I thought the water pouring in everyday was a leaking pipe under the basement. It wasn't. 2 guys from the plumbing company came down into my basement. Also known as "the only 2 guys to ever escape from my basement,"

"So, you guys are gonna dig a pit in the basement? Can you tell where it's coming from?" I asked.

(The plumbing supervisor paused. Really really pregnant pause. Like, 50 weeks pregnant.)

"No man." Said the plumbing supervisor. "This isn't a leak in your basement, man. This is a main line leak. We're going to have to dig out front and pull the line out."

I paused them right back. My pause was pregnant with sick.

"Really," I eloquented. It's all I could manage. My life was flashing before my eyes. I spent so much of it in a damp basement.

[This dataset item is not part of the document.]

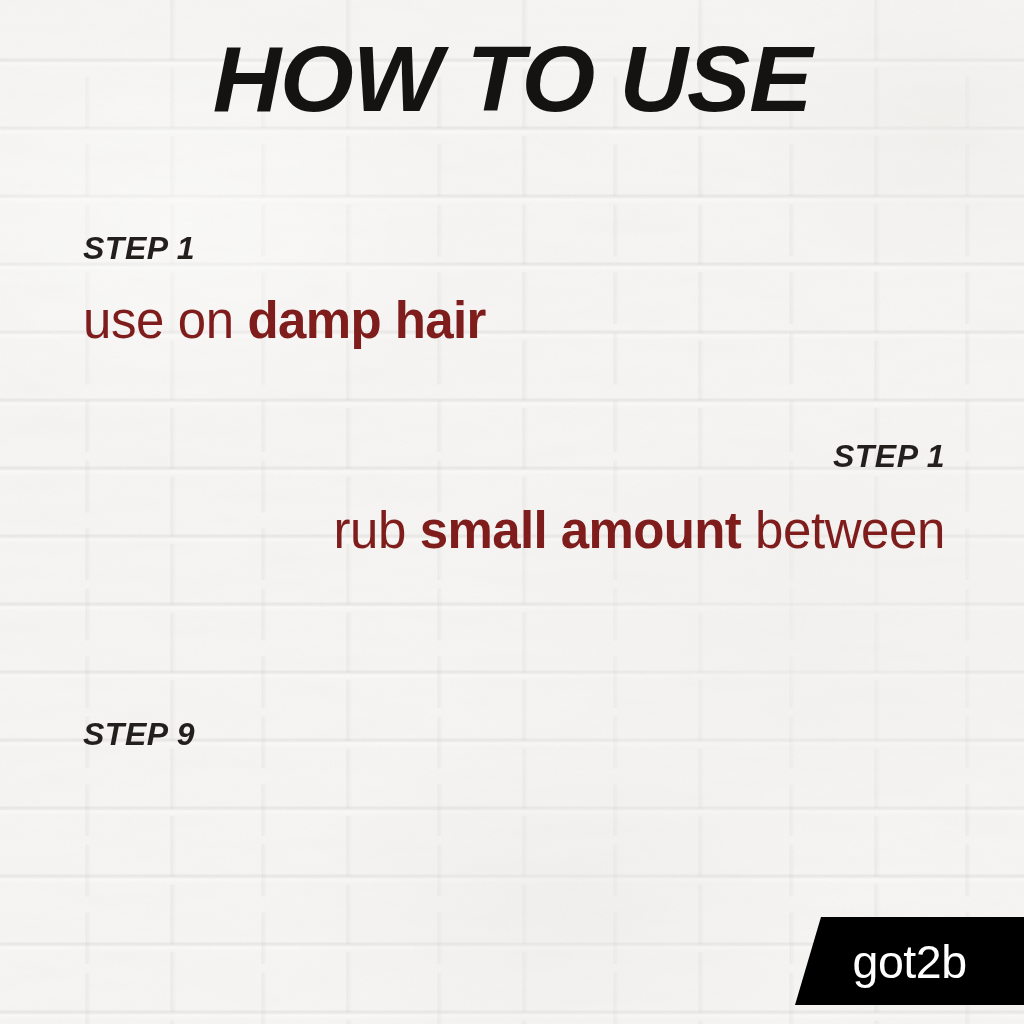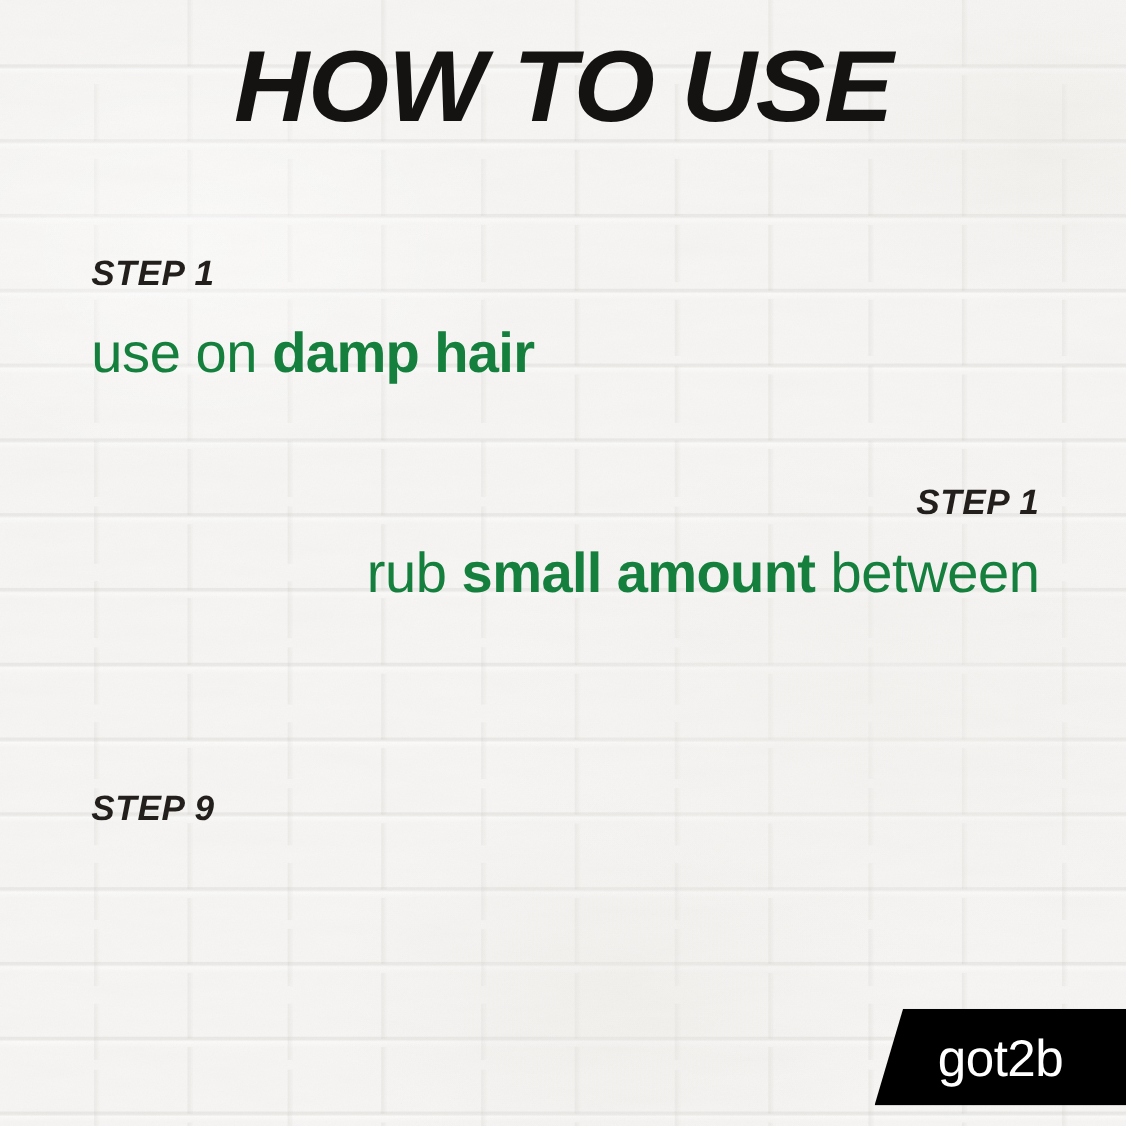"use on damp hair" .step-body { color: #15803d -> #7f1d1d }
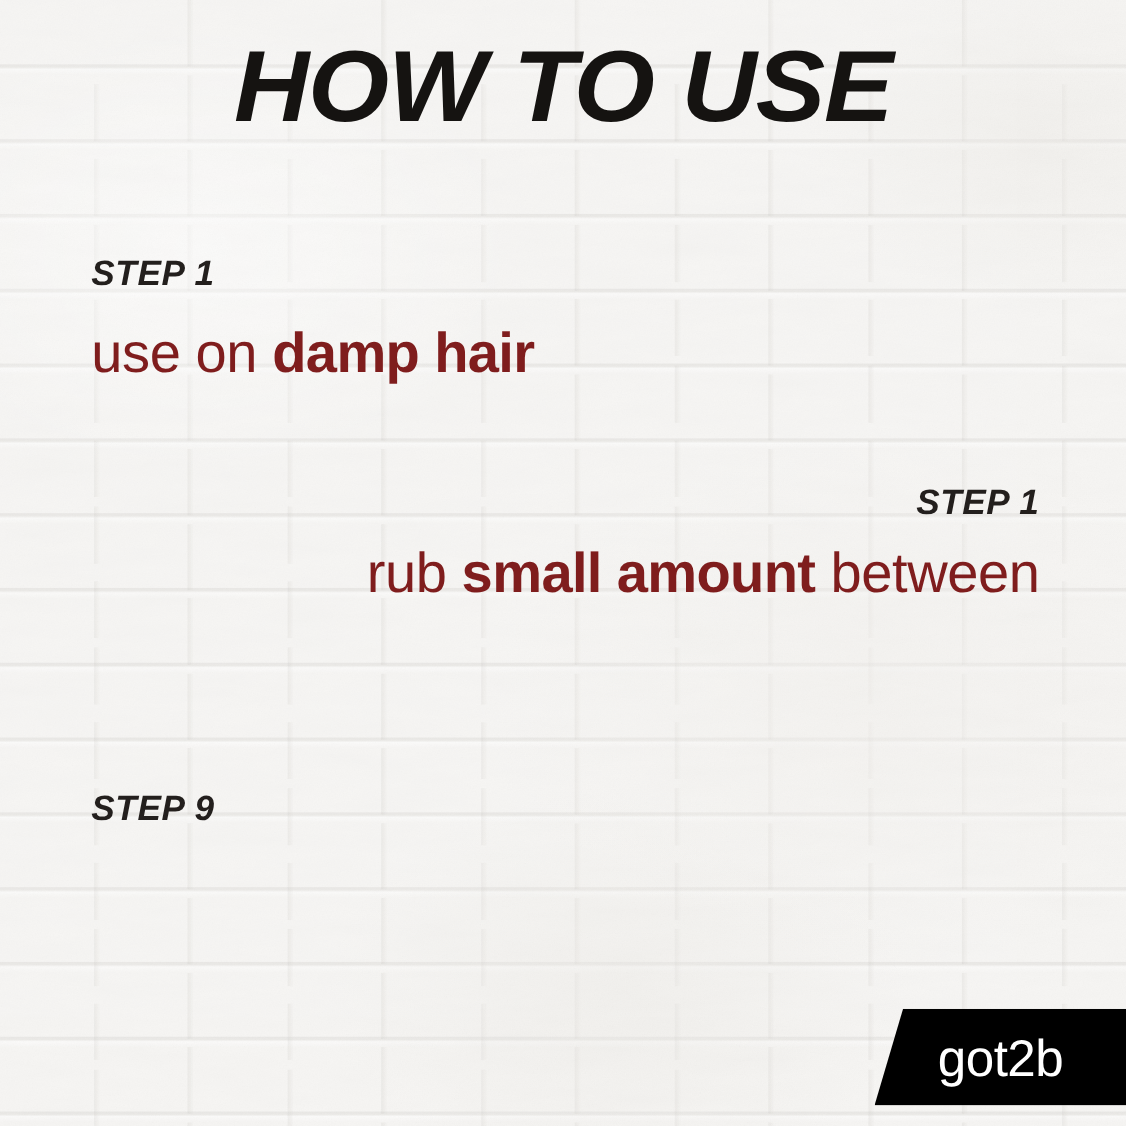"rub small amount between" #step-2 .step-body { margin-top: 16px -> 26px }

He starts to explain and the words kind of wash over me like a mudslide over a tricycle. The colorful streamers on my handlebars suddenly disappeared from view. We don't have the money. Not even a little bit.

We go outside and he tells me he's "gonna dig here" and "Here's where the cement will come out," and, "I hope we don't have to go under that porch too," and, "If you'd like, when we fill the hole back in we'll just put you right in on the bottom and then boom, no more problems."

When we were talking I guessed $15,000.00 dollars exactly. They said, "No no. Not that much probably something like five to eight." We still didn't have the money, but that is a considerable amount less money to not have.

One half hour later: "So, it looks like it's gonna be more like what you said," he told me while standing in the kitchen where I would soon be servicing many of my "johns."

It looked a shit load like that, by the way. An preternaturally accurate amount like that. I have a special category of precognitive powers known as "bankruptcy ESP."

They then went on to explain to us how if the line didn't pull out in one piece, and it ended up breaking in our foundation or nearer to our house, it would cost another $3000.00. My testicles fell out.

They said they'd be there in less than a week. Then 4 days after that. Then the day before Christmas Eve. Christmas Eve eve.

They finally came the Monday after Christmas. Not all their fault. The city inspector in my city gets a pretty sweet amount of vacation time.

They fixed everything up for the $15,000 quote. The kids got to watch them dig with the back hoe and we had our own cop detail because they had to shut down our little one way street to do the work.

We borrowed and begged and begged and borrowed and borrowed and borrowed til we had the money.

"We finance this stuff because most people don't ever expect something like this,"they said. Considering my chances of seeing Hailey's Comet are better than the chances of me ever having to do this again, I agreed.

The plumbing supervisor was really a pretty nice kid. He fixed our poorly flushing toilet for free because he felt bad about the delay.

It's an interesting thing, having to spend an astronomical amount of money you don't have. I alternated between walking around the house with a kooky little frozen smile which indicated denial and walking around the house shaking my head and making losing my mind type noises. Sounded like Cormac McCarthy's ex-wife. Sans, you know, the vagina holster.

The whole thing has kind of made us stronger, in the end. We're not going bankrupt, and our water pressure is the best it's ever been. There's something about a good shower that brings a family together.

I should probably edit that last sentence.